Depuis le 1er octobre 2013, la loi française fait obligation aux entreprises de transport, y compris les navires, d'informer leurs clients des émissions de CO2 induites par leur prestation. (Photo Eric Houri)
Depuis le 1er octobre 2013, la loi française fait obligation aux entreprises de transport, y compris les navires, d'informer leurs clients des émissions de CO2 induites par leur prestation. (Photo Eric Houri)

L’affichage CO2 français fait tousser les armateurs mondiaux

A peine lancé, déjà critiqué. L’obligation de communiquer le bilan CO2 pour toute prestation de transport à destination ou au départ du territoire français à compter du 1er octobre 2013 suscite l’incompréhension de la Chambre internationale du shipping (ICS).

Basée à Londres et représentant les armateurs, l’ICS critique cette initiative française "unilatérale qui remet en cause le principe de primauté de l’organisation maritime internationale", de même que "la méthodologie de calcul des émissions qui n’a pas fait l’objet d’un consensus international".
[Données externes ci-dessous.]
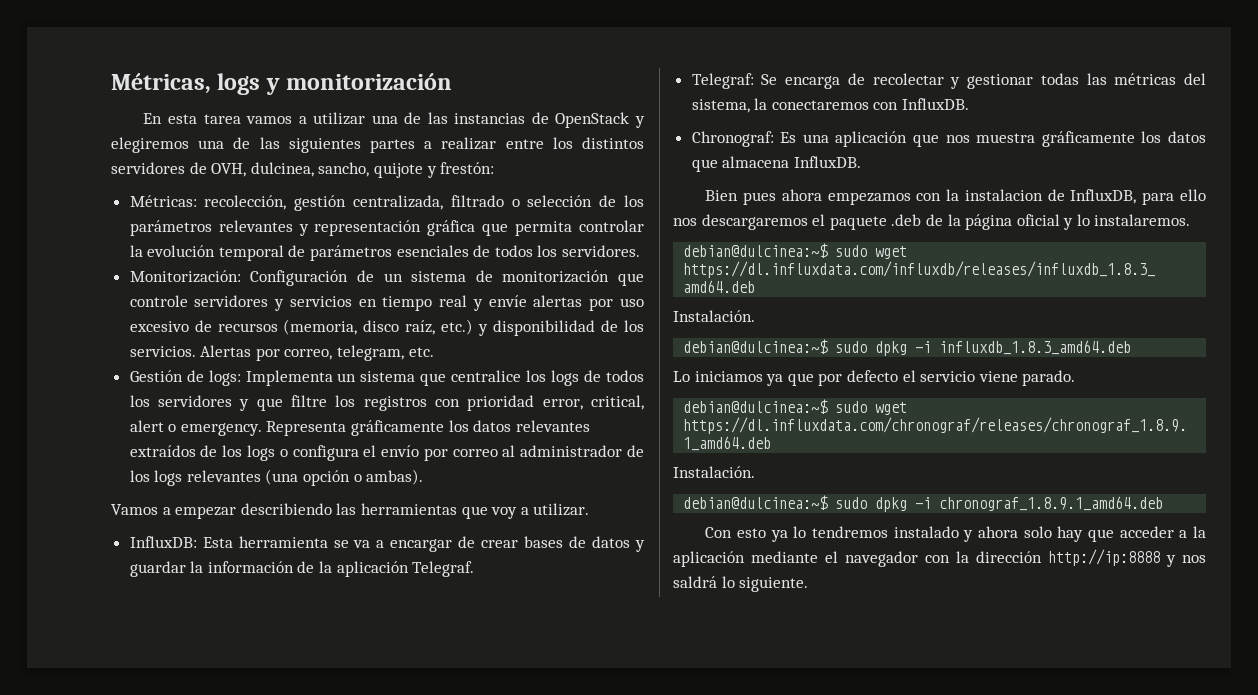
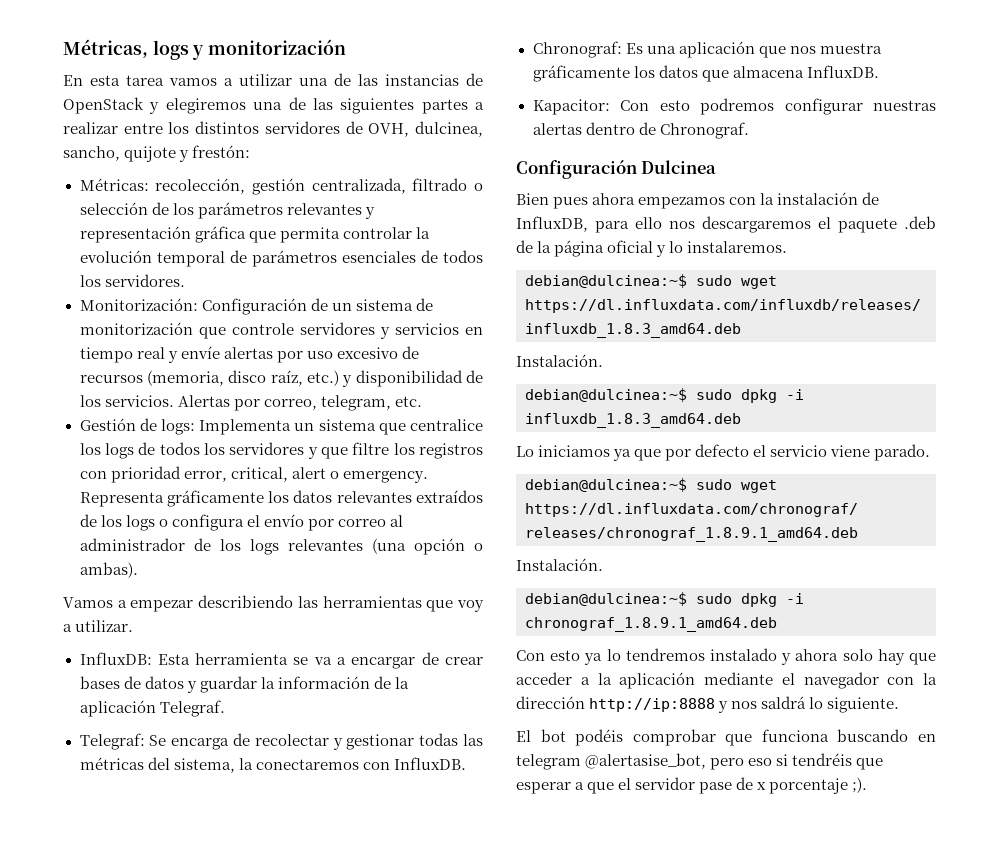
(861, 162) none -> [532,98,936,115] [532,122,749,139] [516,160,717,179] // Kapacitor: Con esto podremos configurar nuestras alertas dentro de Chronograf. // Configuración Dulcinea
[964,189,1043,201] instalacion -> [777,192,859,205] instalación
(809, 584) none -> [516,729,936,746] [516,753,884,770] [516,777,868,794] // El bot podéis comprobar que funciona buscando en telegram @alertasise_bot, pero eso si tendréis que esperar a que el servidor pase de x porcentaje ;).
Dans son communiqué, l’ICS précise que l’OMI a déjà commencé à travailler sur ce sujet qui est d’ailleurs à l’agenda du prochain comité de l’environnement de l’OMI, en mars 2014.

Issue des débats du Grenelle de l’environnement, la loi française est une première à l’échelle mondiale. Une première qui risque d’être rapidement dépassée : la Commission européenne a sous le coude un projet de règlement similaire applicable au 1er janvier 2018 pour tout navire marchand de plus de 5 000 tonneaux faisant escale dans un port de l’Union européenne.